PROMPT – The reply should hold every entry exactly as written and none of the pictures.

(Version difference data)
++++++++++++++++++++

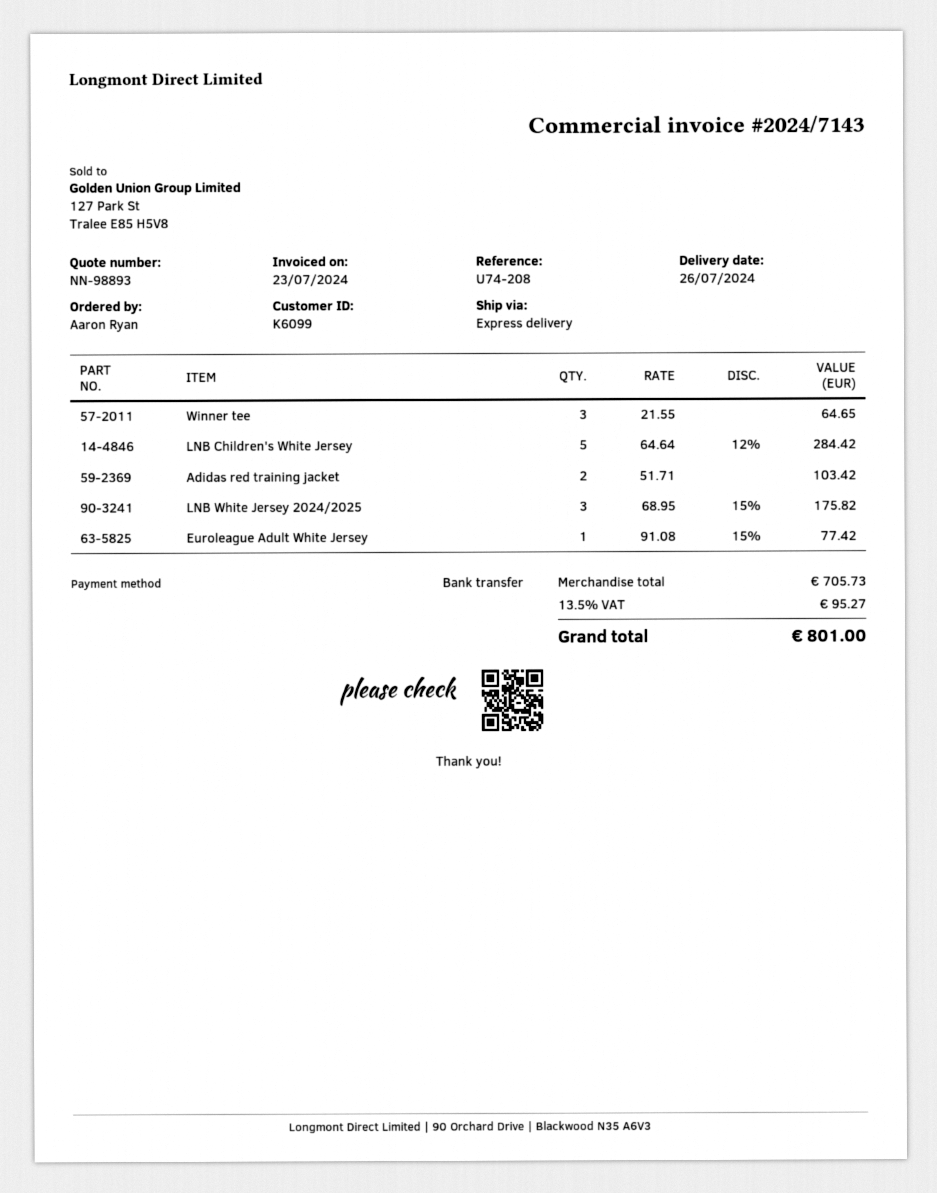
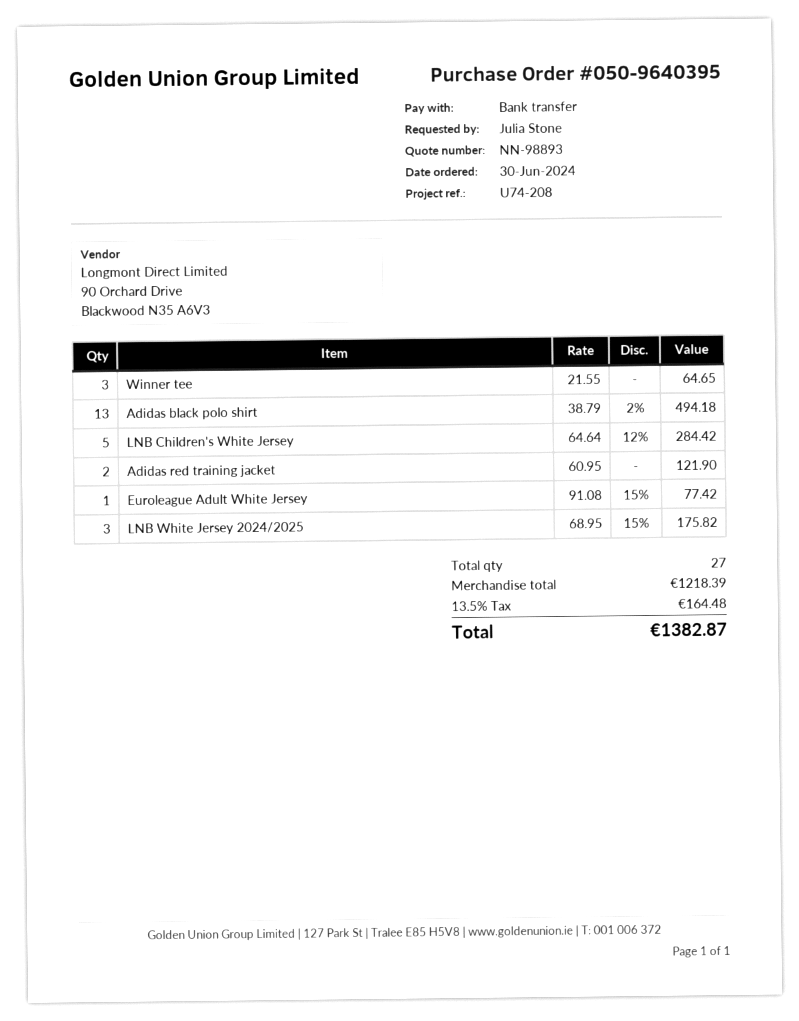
ordered by: Aaron Ryan -> Julia Stone
Adidas red training jacket: 2 x 51.71 = 103.42 -> 2 x 60.95 = 121.90
Adidas black polo shirt: none -> 13 x 38.79 - 2% = 494.18
subtotal: 705.73 -> 1218.39
tax: 13.5% = 95.27 -> 13.5% = 164.48
total: 801.00 -> 1382.87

++++++++++++++++++++

SOLVED PROBLEM –
ordered by: Aaron Ryan -> Julia Stone
Adidas red training jacket: 2 x 51.71 = 103.42 -> 2 x 60.95 = 121.90
Adidas black polo shirt: none -> 13 x 38.79 - 2% = 494.18
subtotal: 705.73 -> 1218.39
tax: 13.5% = 95.27 -> 13.5% = 164.48
total: 801.00 -> 1382.87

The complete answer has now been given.